Data extracted from a collection:
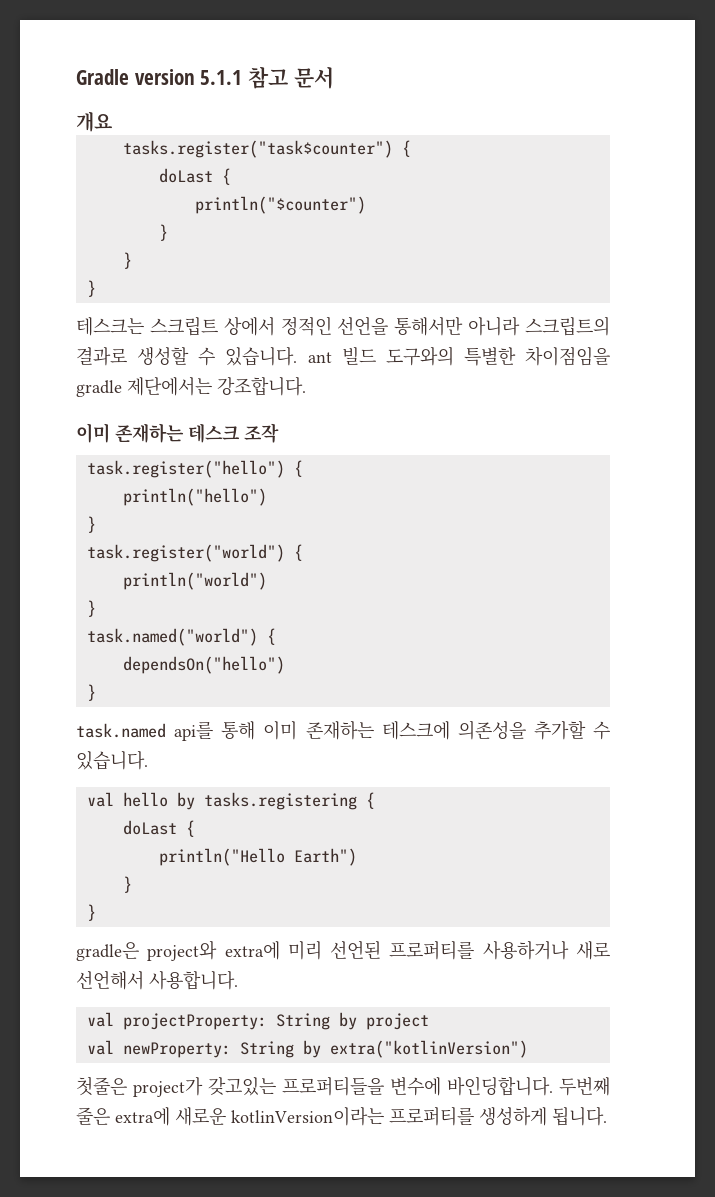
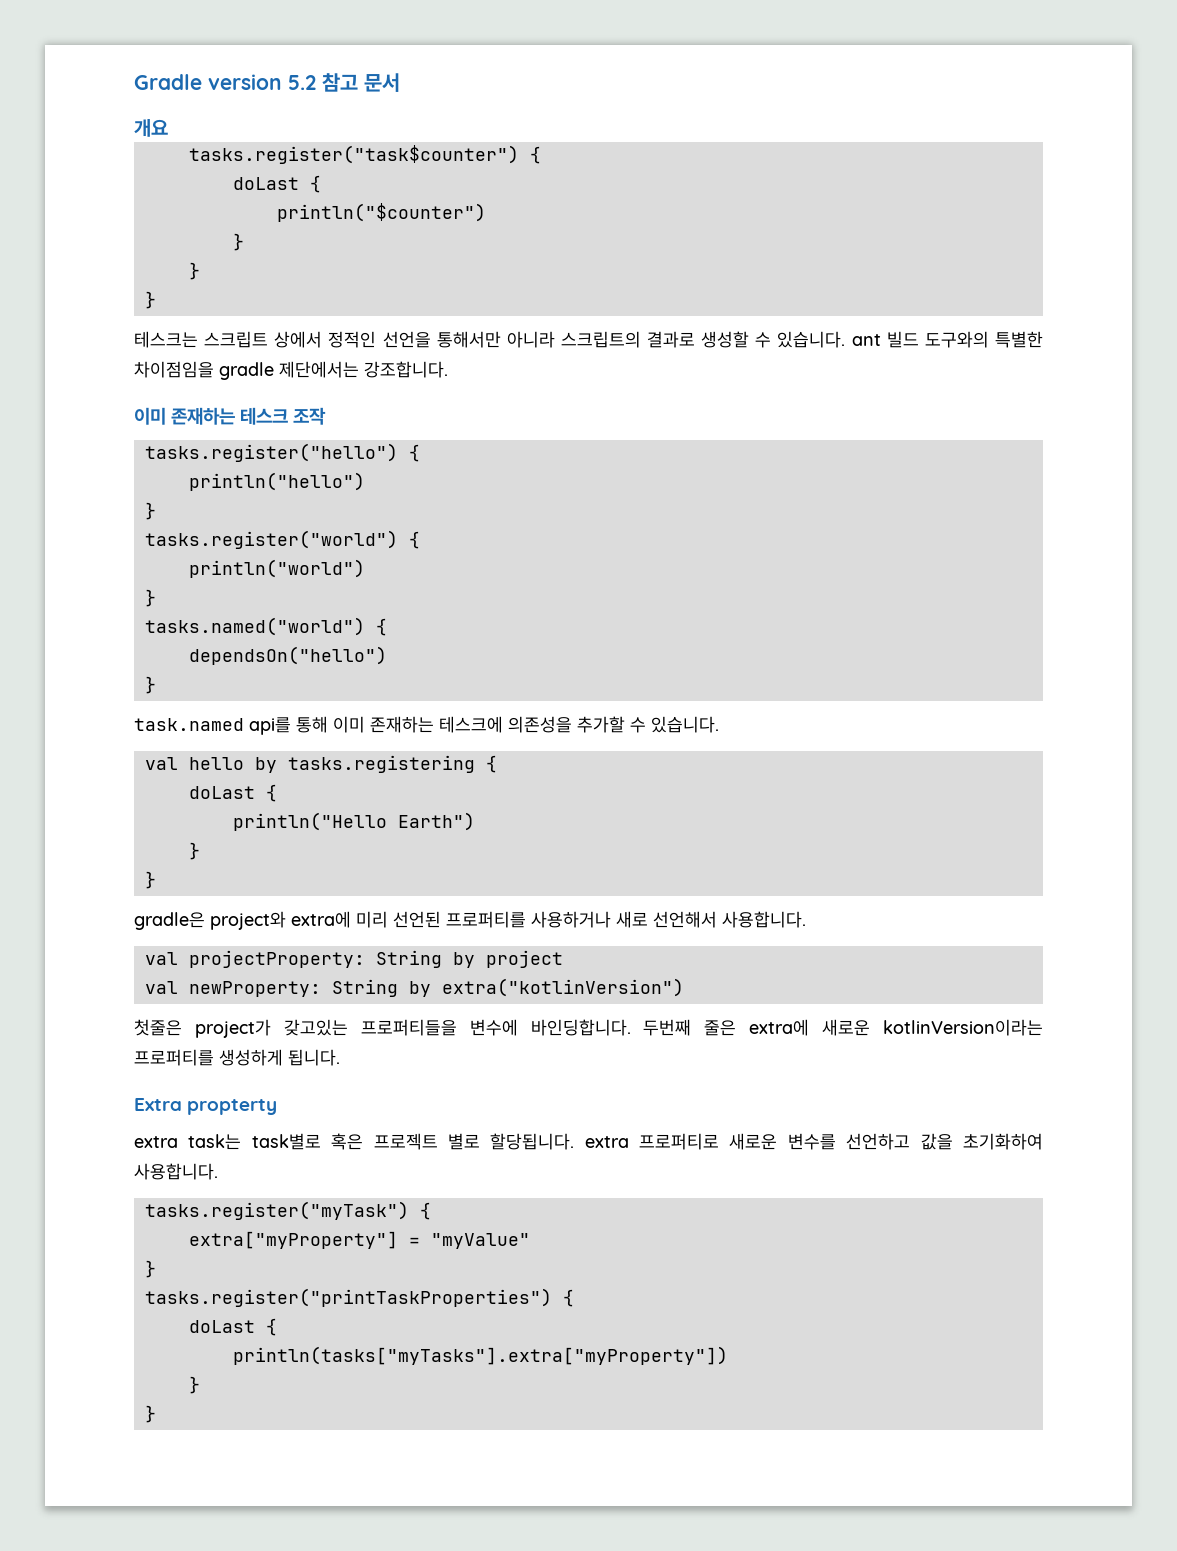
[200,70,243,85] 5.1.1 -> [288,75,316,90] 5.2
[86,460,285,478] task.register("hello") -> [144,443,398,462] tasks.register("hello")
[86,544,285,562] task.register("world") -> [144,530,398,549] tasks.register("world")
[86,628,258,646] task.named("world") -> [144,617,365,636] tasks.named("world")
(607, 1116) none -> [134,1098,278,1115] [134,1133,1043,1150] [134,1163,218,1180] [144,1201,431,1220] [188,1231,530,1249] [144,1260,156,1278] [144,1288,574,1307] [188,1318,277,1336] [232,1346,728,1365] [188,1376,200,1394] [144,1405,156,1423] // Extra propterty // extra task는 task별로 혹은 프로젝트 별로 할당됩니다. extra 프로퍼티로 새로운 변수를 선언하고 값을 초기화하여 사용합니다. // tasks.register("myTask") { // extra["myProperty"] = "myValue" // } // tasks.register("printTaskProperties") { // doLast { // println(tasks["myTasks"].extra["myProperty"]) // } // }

Task> Please go through the data above and copy every line that has the word "register".

Response>
[86,460,285,478] task.register("hello") -> [144,443,398,462] tasks.register("hello")
[86,544,285,562] task.register("world") -> [144,530,398,549] tasks.register("world")
(607, 1116) none -> [134,1098,278,1115] [134,1133,1043,1150] [134,1163,218,1180] [144,1201,431,1220] [188,1231,530,1249] [144,1260,156,1278] [144,1288,574,1307] [188,1318,277,1336] [232,1346,728,1365] [188,1376,200,1394] [144,1405,156,1423] // Extra propterty // extra task는 task별로 혹은 프로젝트 별로 할당됩니다. extra 프로퍼티로 새로운 변수를 선언하고 값을 초기화하여 사용합니다. // tasks.register("myTask") { // extra["myProperty"] = "myValue" // } // tasks.register("printTaskProperties") { // doLast { // println(tasks["myTasks"].extra["myProperty"]) // } // }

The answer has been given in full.